Elk range in the far west

Three subspecies of elk inhabited California, and through successful conservation efforts they still do. The endemic Tule elk (Cervus elaphus nannodes) is the arid-adapted elk of the oak-grass valleys and hills. It is lighter in color than other North American elk and has shorter antlers; old bulls sometimes develop palmate terminal points.

Tule elk have been labeled “dwarf elk” although this is misleading, and may be based on scientific descriptions of relict animals that survived the market hunting onslaught after the Gold Rush, or on elk translocated in 1933 to marginal habitat such as the Owens Valley, where the alkaline desert meadows are not prime elk habitat. Body size and antler growth are sensitive indicators of nutrition, and optimal development occurs when late Summer forage is of high quality (Geist 1991). McCullough (1969) tells of a Tule elk from Buttonwillow in the San Joaquin Valley transplanted to a Monterey golf course where it “grew to very large size” and looked more like a Rocky Mountain elk. H. C. Bailey, living in the Colusa area, described elk in the past as “magnificent,”sometimes having an antler spread of six feet across, and a dressed weight of 700 pounds (California Fish and Game 1931). In modern times, California Department of Fish and Game records show Tule elk bulls on Grizzly Island in Suisun Bay weighing up to 900 pounds. Cows weigh less, from 375 to 425 pounds (Suisun Ecological Workgroup 2003). I can only speculate that, in the past, Tule elk feeding all Summer in the lush freshwater marsh edges of the Central Valley could have grown to truly impressive proportions.

Roosevelt elk (C. e. roosevelti) are a large elk with darker pelage and heavy antlers that often have a crown of tines on the ends. Prehistorically they ranged from Sonoma County north into Oregon, inhabiting meadows and forest openings in the North Coast Range, to 7000 feet elevation (Thomas and Toweil 1982). They can still be viewed at places such as Prairie Creek Redwoods State Park.

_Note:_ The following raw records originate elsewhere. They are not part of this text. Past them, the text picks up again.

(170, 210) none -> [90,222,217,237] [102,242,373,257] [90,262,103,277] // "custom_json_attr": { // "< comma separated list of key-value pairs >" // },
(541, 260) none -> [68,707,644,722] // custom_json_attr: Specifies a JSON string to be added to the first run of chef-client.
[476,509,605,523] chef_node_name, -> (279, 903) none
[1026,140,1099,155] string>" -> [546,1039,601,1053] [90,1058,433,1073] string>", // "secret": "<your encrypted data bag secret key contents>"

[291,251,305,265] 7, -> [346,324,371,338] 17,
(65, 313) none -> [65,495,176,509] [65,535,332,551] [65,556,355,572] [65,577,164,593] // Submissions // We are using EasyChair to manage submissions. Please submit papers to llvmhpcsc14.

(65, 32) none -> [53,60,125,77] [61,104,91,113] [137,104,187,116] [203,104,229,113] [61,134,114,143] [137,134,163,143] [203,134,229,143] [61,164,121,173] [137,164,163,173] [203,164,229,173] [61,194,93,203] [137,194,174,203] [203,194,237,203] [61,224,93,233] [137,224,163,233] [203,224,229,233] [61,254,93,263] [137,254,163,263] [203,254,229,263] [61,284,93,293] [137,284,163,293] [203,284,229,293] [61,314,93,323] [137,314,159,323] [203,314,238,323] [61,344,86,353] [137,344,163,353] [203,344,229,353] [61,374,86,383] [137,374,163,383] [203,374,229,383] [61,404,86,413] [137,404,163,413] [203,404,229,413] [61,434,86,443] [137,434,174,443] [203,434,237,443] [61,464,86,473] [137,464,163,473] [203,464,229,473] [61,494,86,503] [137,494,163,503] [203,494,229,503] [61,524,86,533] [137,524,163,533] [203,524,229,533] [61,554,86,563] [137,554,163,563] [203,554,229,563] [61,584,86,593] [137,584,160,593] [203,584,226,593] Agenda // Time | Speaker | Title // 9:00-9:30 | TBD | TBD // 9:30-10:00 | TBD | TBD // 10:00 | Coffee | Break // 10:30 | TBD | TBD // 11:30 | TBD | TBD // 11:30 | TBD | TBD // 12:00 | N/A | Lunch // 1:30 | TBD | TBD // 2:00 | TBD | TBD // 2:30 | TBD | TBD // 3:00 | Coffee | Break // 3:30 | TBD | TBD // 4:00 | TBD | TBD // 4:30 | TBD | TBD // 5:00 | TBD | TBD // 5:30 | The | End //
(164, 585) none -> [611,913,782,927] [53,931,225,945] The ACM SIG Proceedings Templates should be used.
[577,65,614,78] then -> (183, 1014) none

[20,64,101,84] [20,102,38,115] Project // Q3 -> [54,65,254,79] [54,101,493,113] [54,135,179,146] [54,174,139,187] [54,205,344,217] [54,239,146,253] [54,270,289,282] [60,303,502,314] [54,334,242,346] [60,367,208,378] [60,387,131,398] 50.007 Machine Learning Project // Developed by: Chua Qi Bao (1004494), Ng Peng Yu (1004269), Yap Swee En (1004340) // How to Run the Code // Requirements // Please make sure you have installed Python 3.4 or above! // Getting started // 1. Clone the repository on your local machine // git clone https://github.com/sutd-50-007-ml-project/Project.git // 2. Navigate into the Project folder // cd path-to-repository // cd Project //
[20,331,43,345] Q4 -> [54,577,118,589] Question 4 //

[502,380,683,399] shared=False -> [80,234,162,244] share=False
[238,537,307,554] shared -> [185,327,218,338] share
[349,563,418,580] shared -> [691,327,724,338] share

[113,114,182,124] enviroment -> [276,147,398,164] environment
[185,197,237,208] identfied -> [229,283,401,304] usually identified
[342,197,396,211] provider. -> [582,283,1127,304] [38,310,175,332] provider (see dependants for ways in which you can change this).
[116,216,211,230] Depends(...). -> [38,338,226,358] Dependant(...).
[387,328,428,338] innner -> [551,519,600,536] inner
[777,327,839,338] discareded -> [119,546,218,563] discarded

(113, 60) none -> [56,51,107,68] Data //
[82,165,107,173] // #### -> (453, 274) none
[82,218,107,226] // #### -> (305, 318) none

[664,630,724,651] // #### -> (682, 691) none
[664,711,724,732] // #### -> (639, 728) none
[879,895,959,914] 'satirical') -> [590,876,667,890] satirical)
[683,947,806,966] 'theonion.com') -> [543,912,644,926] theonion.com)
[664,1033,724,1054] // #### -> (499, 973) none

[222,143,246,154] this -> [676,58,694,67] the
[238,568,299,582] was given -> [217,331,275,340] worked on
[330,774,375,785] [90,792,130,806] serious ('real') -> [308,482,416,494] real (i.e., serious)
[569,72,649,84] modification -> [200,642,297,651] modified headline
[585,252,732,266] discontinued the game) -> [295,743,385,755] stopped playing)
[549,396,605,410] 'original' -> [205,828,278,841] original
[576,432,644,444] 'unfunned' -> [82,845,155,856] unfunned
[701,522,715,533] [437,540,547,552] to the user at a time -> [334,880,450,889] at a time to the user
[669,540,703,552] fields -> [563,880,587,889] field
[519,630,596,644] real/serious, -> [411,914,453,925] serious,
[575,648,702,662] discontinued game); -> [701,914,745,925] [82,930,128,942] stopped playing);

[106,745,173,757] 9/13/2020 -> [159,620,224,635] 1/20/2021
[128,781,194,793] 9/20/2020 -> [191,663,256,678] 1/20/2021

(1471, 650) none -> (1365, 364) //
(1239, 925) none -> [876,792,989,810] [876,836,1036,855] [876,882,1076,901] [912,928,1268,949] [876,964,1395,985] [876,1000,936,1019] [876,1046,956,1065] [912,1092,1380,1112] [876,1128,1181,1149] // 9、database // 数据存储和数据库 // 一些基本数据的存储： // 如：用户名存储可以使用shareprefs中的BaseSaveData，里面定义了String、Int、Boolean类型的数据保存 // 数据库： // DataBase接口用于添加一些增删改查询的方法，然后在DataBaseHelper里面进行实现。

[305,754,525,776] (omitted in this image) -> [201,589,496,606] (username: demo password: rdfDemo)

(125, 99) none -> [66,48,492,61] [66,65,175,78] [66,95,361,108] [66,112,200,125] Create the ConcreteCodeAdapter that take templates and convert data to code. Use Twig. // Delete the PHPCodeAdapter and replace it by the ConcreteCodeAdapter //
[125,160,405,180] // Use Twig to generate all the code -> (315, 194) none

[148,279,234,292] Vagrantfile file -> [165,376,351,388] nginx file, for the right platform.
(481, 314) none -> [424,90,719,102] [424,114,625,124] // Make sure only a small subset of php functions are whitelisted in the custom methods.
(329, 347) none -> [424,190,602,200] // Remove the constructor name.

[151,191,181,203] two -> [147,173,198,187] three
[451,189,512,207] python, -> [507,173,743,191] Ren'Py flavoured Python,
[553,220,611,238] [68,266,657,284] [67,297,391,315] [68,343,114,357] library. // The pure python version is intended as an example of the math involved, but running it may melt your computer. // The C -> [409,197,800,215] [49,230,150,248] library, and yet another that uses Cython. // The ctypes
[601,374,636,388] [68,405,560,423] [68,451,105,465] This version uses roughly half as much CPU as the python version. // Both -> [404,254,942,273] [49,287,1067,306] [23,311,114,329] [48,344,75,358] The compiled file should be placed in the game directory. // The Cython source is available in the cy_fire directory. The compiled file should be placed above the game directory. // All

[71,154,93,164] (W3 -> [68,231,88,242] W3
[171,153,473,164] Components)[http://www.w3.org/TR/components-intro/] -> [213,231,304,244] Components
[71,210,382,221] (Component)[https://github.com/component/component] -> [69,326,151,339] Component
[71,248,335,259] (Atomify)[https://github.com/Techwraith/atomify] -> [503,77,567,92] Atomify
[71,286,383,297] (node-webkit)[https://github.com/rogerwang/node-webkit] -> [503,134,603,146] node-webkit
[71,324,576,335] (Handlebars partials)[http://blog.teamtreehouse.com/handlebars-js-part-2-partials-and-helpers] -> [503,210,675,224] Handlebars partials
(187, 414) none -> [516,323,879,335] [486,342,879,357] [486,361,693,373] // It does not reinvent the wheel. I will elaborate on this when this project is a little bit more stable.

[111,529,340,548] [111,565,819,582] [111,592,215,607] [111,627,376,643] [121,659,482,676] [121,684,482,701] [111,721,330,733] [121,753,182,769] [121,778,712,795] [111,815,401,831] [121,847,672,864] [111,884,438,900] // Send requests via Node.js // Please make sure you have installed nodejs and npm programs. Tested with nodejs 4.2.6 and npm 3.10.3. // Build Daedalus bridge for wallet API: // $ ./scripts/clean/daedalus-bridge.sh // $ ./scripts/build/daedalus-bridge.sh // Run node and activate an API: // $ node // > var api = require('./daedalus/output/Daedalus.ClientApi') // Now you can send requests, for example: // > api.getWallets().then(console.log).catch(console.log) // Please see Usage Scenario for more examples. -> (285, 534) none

The third subspecies of elk in California was the Rocky Mountain elk, a large-bodied type with long antlers that is famous today as the elk of Yellowstone National Park. It was noted in the Mt. Shasta region, along the Pit River, and in Siskiyou County, but was extirpated by 1873 (McCullough 1969). Since then, it has been reintroduced into Northeastern California (see chapter XX for more on this elk). This type has an average body weight of 755 pounds for bulls from the northern Rocky Mountains (Geist 1991).


Tuile elk

Endemic to California: Central California coast, Central Valley, Sierra Foothills, and South Coast Range to Santa Barbara

Roosevelt elk

Northwestern California into Oregon

rocky mountain elk

Northeastern California, Modoc Plateau, into the northern Great Basin and to Greater Yellowstone Ecosystem

Roosevelt elk, Prairie Creek Redwoods State Park. Felt-tip pen on paper.
Field notes of Roosevelt elk, while I was camping.
Roosevlet elk. Ballpoint pen on paper.

Tule elk were apparently abundant in Old California, and may have been the dominant big game animal in original grasslands ecosystems. Historical writings of trappers, hunters, explorers, and travelers frequently mention large herds.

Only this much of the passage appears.